■ What you should do ■
Make an exact copy of all the entries below, with the pictures left out.

■ Excerpts from a dataset ■
*****
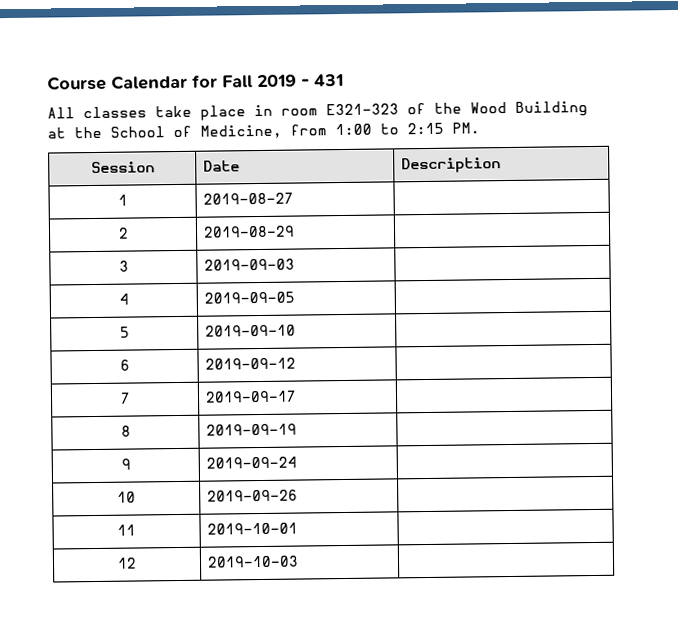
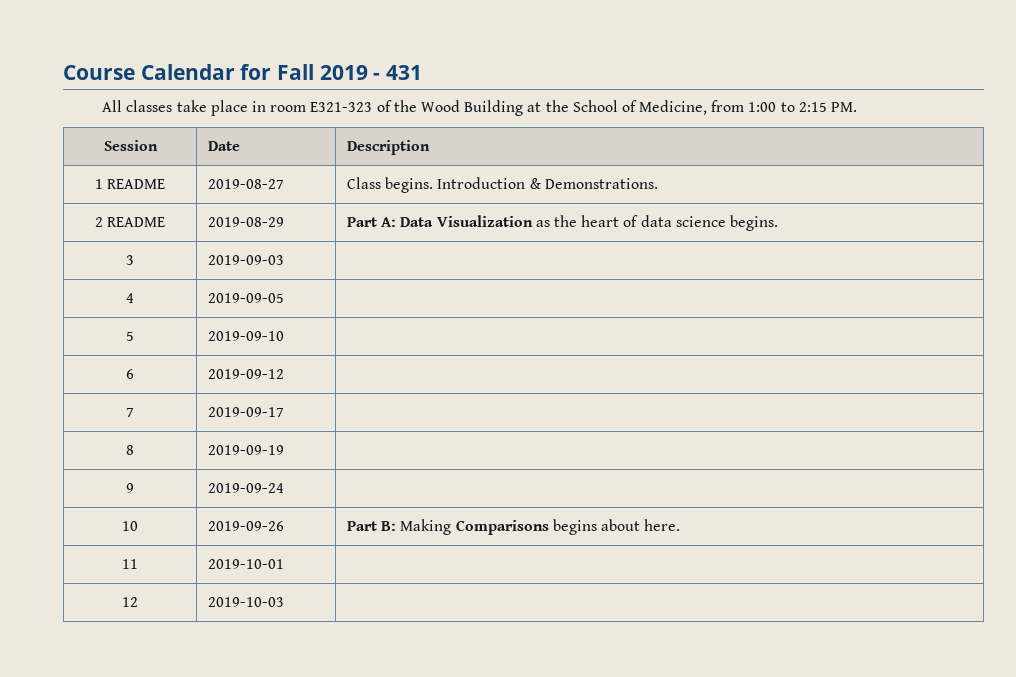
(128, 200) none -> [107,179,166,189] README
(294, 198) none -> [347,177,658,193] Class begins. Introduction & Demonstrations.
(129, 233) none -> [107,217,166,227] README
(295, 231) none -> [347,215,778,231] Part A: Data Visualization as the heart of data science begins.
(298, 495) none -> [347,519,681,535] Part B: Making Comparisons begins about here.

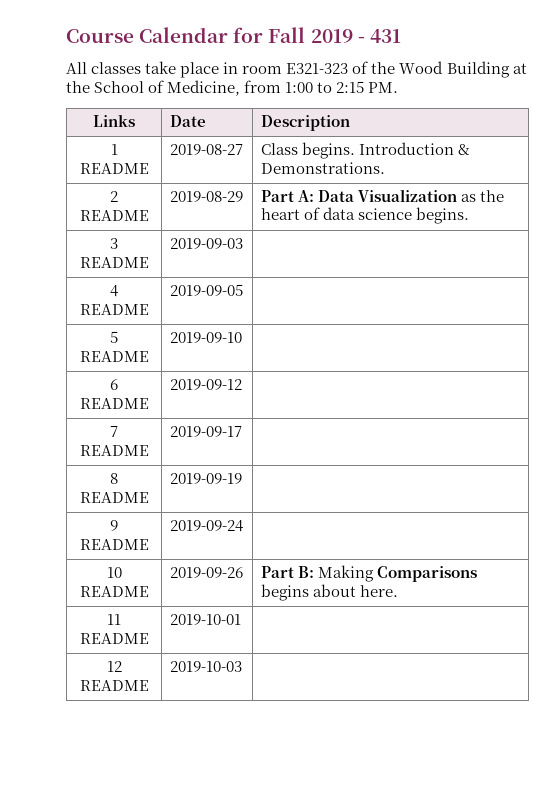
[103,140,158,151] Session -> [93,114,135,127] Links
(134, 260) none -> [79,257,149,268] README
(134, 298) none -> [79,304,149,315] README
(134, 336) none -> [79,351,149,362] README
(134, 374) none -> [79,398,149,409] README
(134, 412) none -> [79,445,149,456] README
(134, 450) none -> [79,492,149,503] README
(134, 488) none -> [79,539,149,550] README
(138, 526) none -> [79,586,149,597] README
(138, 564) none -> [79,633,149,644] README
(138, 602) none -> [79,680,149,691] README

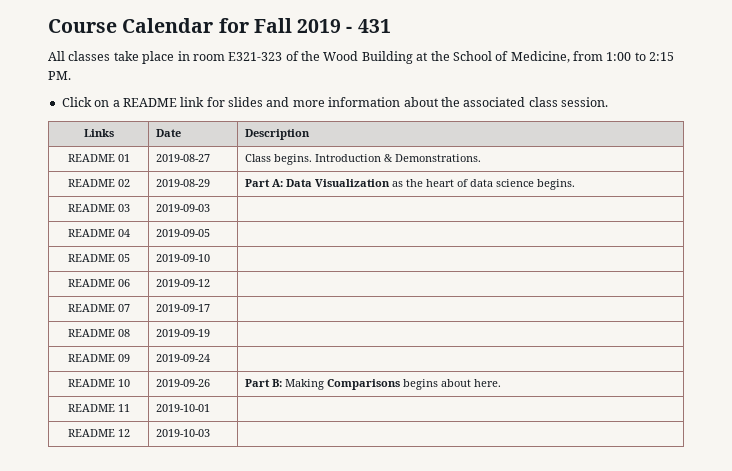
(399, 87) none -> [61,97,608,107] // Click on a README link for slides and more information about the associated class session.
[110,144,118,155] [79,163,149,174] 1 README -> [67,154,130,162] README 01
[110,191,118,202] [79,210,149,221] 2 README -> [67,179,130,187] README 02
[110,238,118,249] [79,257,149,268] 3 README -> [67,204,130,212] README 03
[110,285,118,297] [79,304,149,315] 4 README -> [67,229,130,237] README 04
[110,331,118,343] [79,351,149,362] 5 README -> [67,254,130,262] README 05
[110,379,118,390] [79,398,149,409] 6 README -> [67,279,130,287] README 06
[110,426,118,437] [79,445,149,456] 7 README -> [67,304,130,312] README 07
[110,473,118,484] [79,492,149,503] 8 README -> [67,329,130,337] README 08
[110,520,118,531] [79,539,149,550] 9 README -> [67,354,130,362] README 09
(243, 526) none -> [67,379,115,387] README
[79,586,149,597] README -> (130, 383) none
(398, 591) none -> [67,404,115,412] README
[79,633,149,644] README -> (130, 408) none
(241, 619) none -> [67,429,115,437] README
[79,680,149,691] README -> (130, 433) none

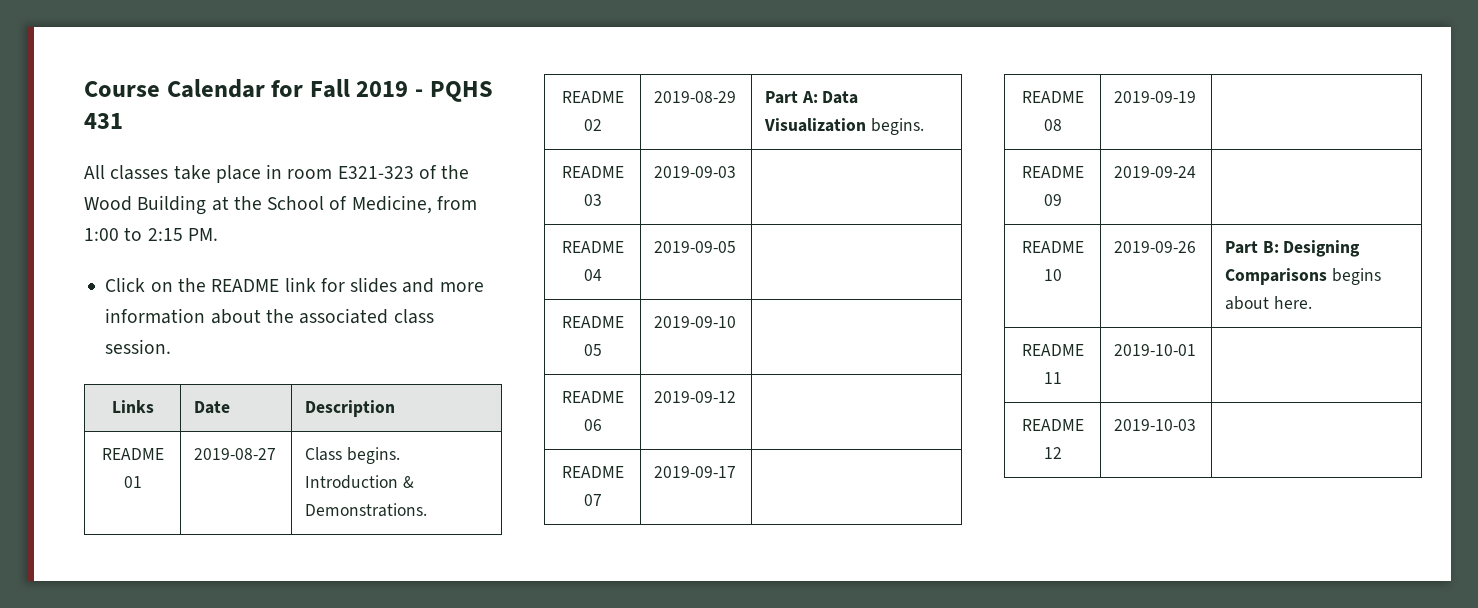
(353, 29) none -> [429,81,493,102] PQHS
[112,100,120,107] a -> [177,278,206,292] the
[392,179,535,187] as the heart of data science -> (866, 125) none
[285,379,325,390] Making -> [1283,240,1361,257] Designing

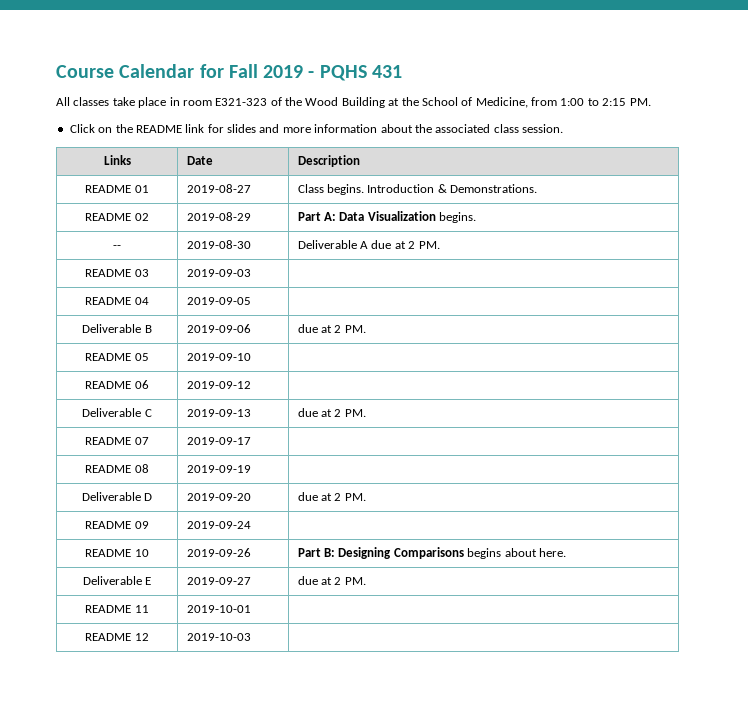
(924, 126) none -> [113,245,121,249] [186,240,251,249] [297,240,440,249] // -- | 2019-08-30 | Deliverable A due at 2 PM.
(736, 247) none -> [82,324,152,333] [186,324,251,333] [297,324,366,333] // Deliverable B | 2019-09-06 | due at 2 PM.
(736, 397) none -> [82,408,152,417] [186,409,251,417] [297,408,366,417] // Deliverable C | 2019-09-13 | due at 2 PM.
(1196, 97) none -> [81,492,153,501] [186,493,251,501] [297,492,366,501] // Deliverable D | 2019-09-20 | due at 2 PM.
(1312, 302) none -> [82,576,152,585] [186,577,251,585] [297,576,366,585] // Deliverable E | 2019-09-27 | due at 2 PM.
*****
■ Solution to this exercise ■
(128, 200) none -> [107,179,166,189] README
(294, 198) none -> [347,177,658,193] Class begins. Introduction & Demonstrations.
(129, 233) none -> [107,217,166,227] README
(295, 231) none -> [347,215,778,231] Part A: Data Visualization as the heart of data science begins.
(298, 495) none -> [347,519,681,535] Part B: Making Comparisons begins about here.

[103,140,158,151] Session -> [93,114,135,127] Links
(134, 260) none -> [79,257,149,268] README
(134, 298) none -> [79,304,149,315] README
(134, 336) none -> [79,351,149,362] README
(134, 374) none -> [79,398,149,409] README
(134, 412) none -> [79,445,149,456] README
(134, 450) none -> [79,492,149,503] README
(134, 488) none -> [79,539,149,550] README
(138, 526) none -> [79,586,149,597] README
(138, 564) none -> [79,633,149,644] README
(138, 602) none -> [79,680,149,691] README

(399, 87) none -> [61,97,608,107] // Click on a README link for slides and more information about the associated class session.
[110,144,118,155] [79,163,149,174] 1 README -> [67,154,130,162] README 01
[110,191,118,202] [79,210,149,221] 2 README -> [67,179,130,187] README 02
[110,238,118,249] [79,257,149,268] 3 README -> [67,204,130,212] README 03
[110,285,118,297] [79,304,149,315] 4 README -> [67,229,130,237] README 04
[110,331,118,343] [79,351,149,362] 5 README -> [67,254,130,262] README 05
[110,379,118,390] [79,398,149,409] 6 README -> [67,279,130,287] README 06
[110,426,118,437] [79,445,149,456] 7 README -> [67,304,130,312] README 07
[110,473,118,484] [79,492,149,503] 8 README -> [67,329,130,337] README 08
[110,520,118,531] [79,539,149,550] 9 README -> [67,354,130,362] README 09
(243, 526) none -> [67,379,115,387] README
[79,586,149,597] README -> (130, 383) none
(398, 591) none -> [67,404,115,412] README
[79,633,149,644] README -> (130, 408) none
(241, 619) none -> [67,429,115,437] README
[79,680,149,691] README -> (130, 433) none

(353, 29) none -> [429,81,493,102] PQHS
[112,100,120,107] a -> [177,278,206,292] the
[392,179,535,187] as the heart of data science -> (866, 125) none
[285,379,325,390] Making -> [1283,240,1361,257] Designing

(924, 126) none -> [113,245,121,249] [186,240,251,249] [297,240,440,249] // -- | 2019-08-30 | Deliverable A due at 2 PM.
(736, 247) none -> [82,324,152,333] [186,324,251,333] [297,324,366,333] // Deliverable B | 2019-09-06 | due at 2 PM.
(736, 397) none -> [82,408,152,417] [186,409,251,417] [297,408,366,417] // Deliverable C | 2019-09-13 | due at 2 PM.
(1196, 97) none -> [81,492,153,501] [186,493,251,501] [297,492,366,501] // Deliverable D | 2019-09-20 | due at 2 PM.
(1312, 302) none -> [82,576,152,585] [186,577,251,585] [297,576,366,585] // Deliverable E | 2019-09-27 | due at 2 PM.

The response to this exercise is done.